> Task details:
Since pictures are not wanted in the copy, output only the rest of each record exactly.

> Given records:

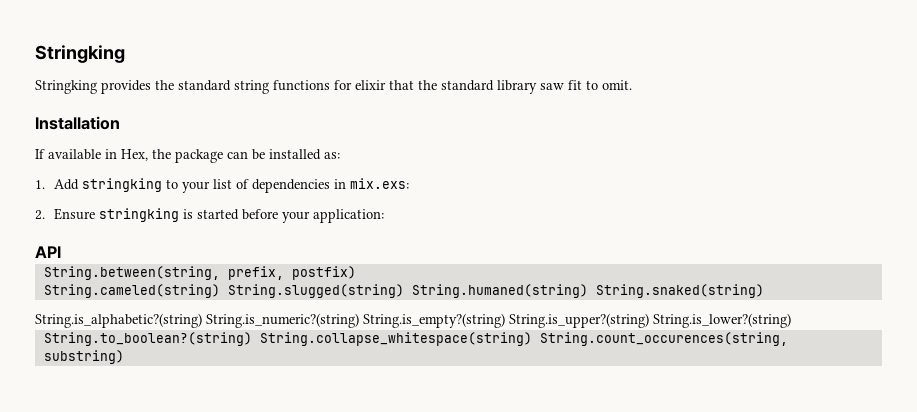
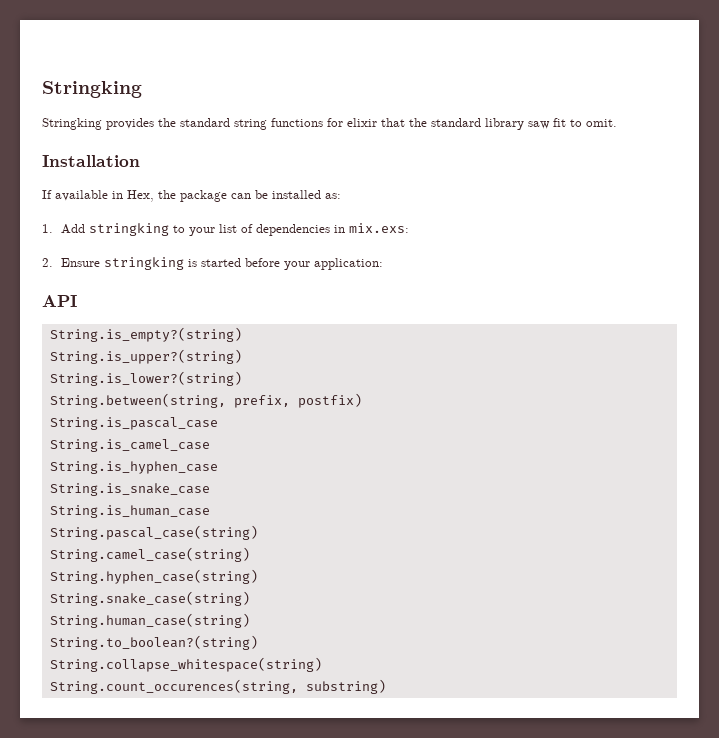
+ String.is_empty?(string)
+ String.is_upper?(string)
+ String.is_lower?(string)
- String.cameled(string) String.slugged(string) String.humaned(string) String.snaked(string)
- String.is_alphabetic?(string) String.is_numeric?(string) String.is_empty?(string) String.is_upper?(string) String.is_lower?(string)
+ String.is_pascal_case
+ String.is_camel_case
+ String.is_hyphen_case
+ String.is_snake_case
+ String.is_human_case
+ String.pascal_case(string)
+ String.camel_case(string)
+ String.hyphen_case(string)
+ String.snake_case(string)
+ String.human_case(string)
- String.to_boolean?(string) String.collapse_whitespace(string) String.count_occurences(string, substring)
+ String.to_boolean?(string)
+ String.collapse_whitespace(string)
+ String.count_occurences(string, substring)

> Exercise result:
+ String.is_empty?(string)
+ String.is_upper?(string)
+ String.is_lower?(string)
- String.cameled(string) String.slugged(string) String.humaned(string) String.snaked(string)
- String.is_alphabetic?(string) String.is_numeric?(string) String.is_empty?(string) String.is_upper?(string) String.is_lower?(string)
+ String.is_pascal_case
+ String.is_camel_case
+ String.is_hyphen_case
+ String.is_snake_case
+ String.is_human_case
+ String.pascal_case(string)
+ String.camel_case(string)
+ String.hyphen_case(string)
+ String.snake_case(string)
+ String.human_case(string)
- String.to_boolean?(string) String.collapse_whitespace(string) String.count_occurences(string, substring)
+ String.to_boolean?(string)
+ String.collapse_whitespace(string)
+ String.count_occurences(string, substring)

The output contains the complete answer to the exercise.